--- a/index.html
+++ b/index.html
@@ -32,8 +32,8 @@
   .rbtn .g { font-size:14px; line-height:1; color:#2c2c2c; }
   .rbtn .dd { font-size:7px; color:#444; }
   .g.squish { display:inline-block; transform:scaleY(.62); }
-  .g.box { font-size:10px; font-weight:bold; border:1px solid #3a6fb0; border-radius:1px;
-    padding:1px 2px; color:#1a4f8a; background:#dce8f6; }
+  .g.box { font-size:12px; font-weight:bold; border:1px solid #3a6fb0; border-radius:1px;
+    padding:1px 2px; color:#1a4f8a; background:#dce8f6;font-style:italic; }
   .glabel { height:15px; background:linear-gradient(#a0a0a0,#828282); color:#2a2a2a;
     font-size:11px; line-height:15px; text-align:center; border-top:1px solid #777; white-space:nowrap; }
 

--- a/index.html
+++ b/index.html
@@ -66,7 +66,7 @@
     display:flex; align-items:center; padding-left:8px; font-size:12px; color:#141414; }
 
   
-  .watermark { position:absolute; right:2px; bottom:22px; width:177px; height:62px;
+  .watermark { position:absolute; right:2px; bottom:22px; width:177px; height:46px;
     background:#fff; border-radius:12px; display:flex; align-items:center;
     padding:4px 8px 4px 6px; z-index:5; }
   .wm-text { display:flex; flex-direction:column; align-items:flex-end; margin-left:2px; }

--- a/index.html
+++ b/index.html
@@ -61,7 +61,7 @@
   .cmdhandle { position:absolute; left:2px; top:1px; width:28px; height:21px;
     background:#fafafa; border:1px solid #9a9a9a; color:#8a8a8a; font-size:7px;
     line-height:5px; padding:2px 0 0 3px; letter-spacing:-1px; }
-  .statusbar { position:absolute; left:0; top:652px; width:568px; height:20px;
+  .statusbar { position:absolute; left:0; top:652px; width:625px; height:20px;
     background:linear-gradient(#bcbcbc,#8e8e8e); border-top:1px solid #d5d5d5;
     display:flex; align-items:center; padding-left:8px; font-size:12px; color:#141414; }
────────────────
EXERCISE OBJECTIVE:
Go through the entries above and report every line in which the word "align" appears.

WRITTEN SOLUTION:
     font-size:11px; line-height:15px; text-align:center; border-top:1px solid #777; white-space:nowrap; }
     display:flex; align-items:center; padding-left:8px; font-size:12px; color:#141414; }
     background:#fff; border-radius:12px; display:flex; align-items:center;
   .wm-text { display:flex; flex-direction:column; align-items:flex-end; margin-left:2px; }
     display:flex; align-items:center; padding-left:8px; font-size:12px; color:#141414; }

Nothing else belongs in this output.